Lankester speculated there were any number of factors at work on what was surely a complicated day: roads were blocked for the race making traveling more complicated and clearly there some sort of communication problem. Still, “it’s not so uncommon that a runner will drop during these races,” said Lankester, who was stunned that there wouldn’t be medical assistance on shorter call for such an event.

Finally, Lankester said, EMS arrived—she noted two units from Sleepy Hollow and Ossining, the first a blue van with lights—who immediately gave the man oxygen and “other treatments."

From there, he was transported to Phelps. 

Lankester said she had been working with other runners to help to find the man’s name and information. Race director Idalski had been back and forth with Lankester on the phone and put the concerned neighbor in touch with the man’s wife.

Lankester said she was the person who called the wife to tell her what happened and that he had been transported to Phelps.

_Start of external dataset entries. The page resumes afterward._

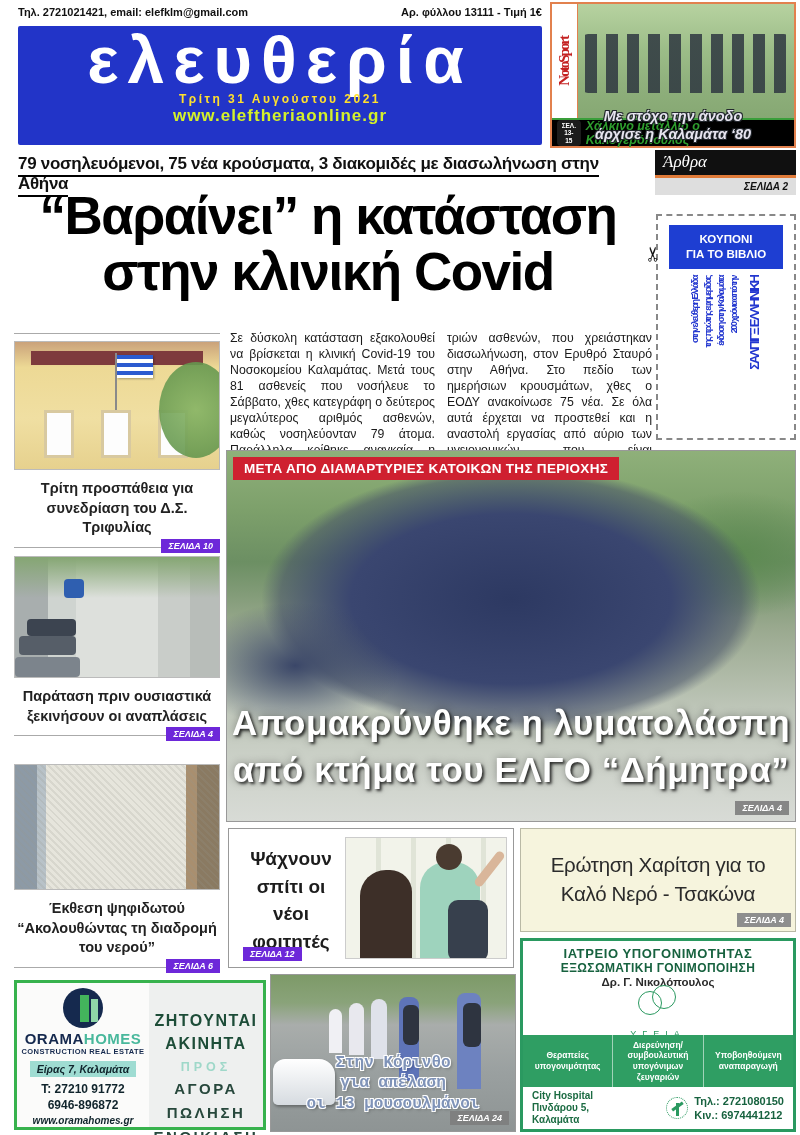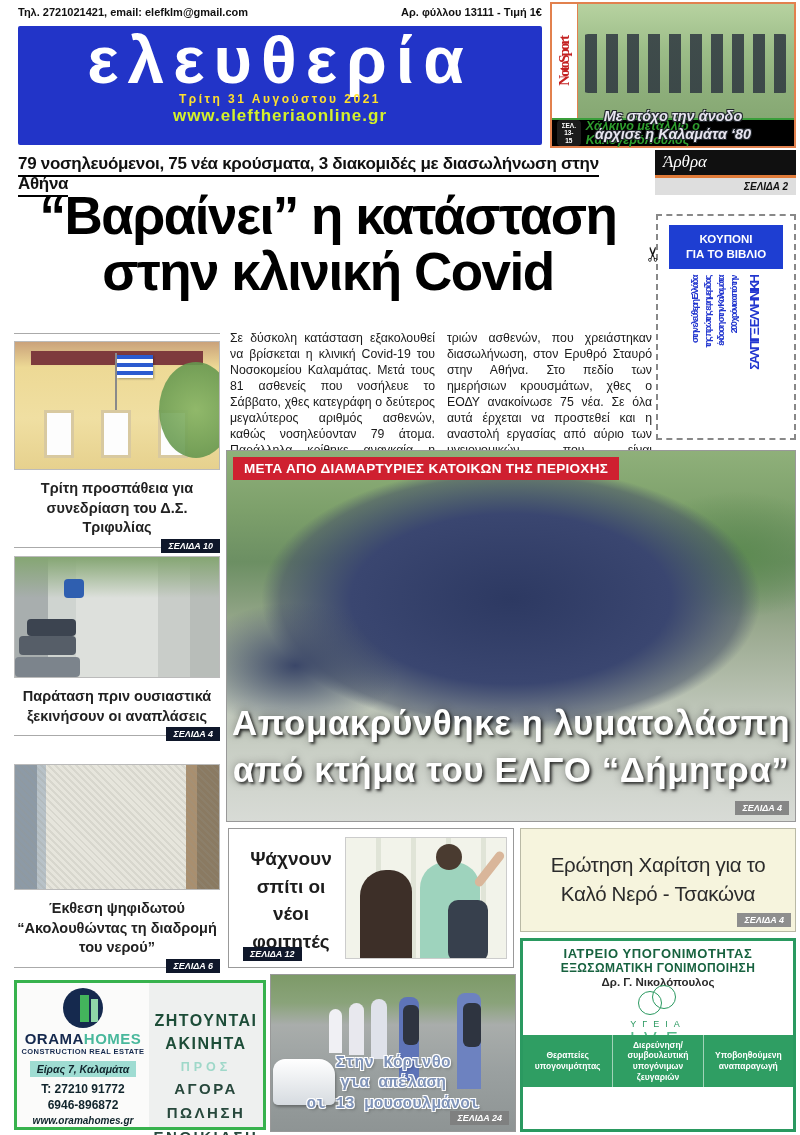"ΣΕΛΙΔΑ 10" .page-badge { background: #0f172a -> #6d28d9 }
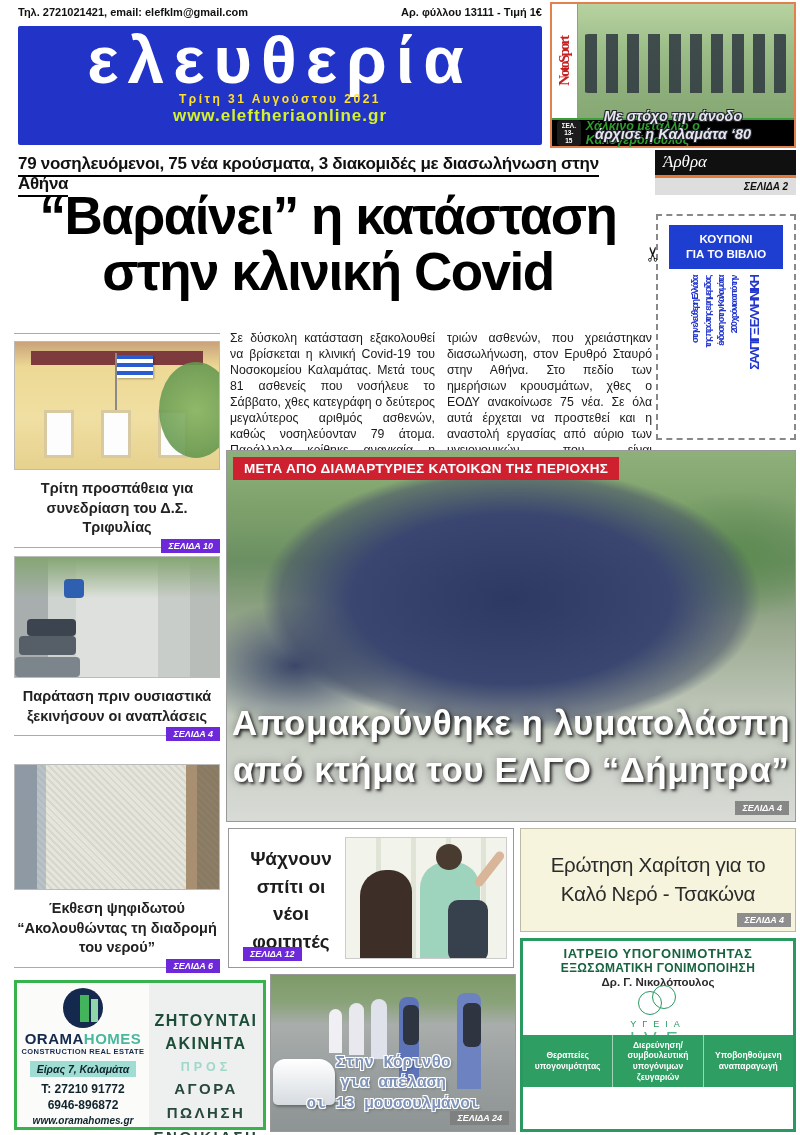"ΥΓΕΙΑ" .ivf-logo-top { margin-top: 2px -> 12px }
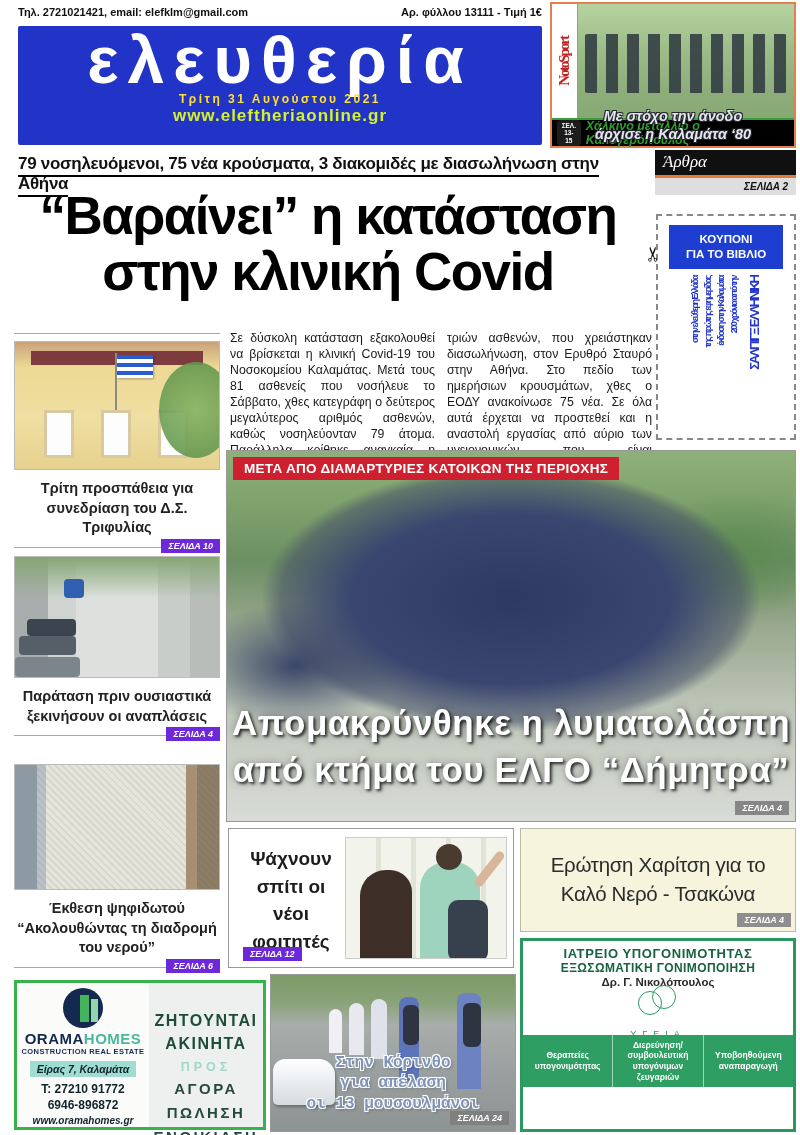"City Hospital" div.ivf-bottom { html: none -> <div> <div>City Hospital Πινδάρου 5, Καλαμάτα</div> <div></div> <div> <div>Τηλ.: 2721080150</div> <div>Κιν.: 6974441212</div> </div> </div> }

The Lankesters were now personally invested in this man’s fate; the couple went to the hospital to check in on the man about an hour or an hour-and-a-half after the incident. There they said they came across the man’s wife, who told them he had died.

“It’s important we all be educated on how to handle these things” is a lesson Lankester said she walked away with on Saturday. She and her husband both think there should be some sort of emergency preparedness protocol in place for villagers.

In the meantime, she plans on immediately signing up for CPR training with the Red Cross and urges others to do the same. If help isn't coming, she said, we'd better be ready to help each other.

“Everyone made a heroic effort,” Lankester said, “but it would have probably been better if he got professional help sooner.”

According to the Rivertown Runners website, the group that coordinated this Third Annual event with more than 1,000 participants, "The course is challenging, scenic and fun!"

The route:

Runners will start on Beekman Ave heading East towards Broadway/Rte 9 turning onto Washington and then down Valley St. From there the course takes you down to College Ave and then up Cortlandt back to Beekman heading West (towards the Hudson river). From Beekman turn right onto Andrews lane. Follow Andrews to Pocantico and turn left down Pocantico into the Manors.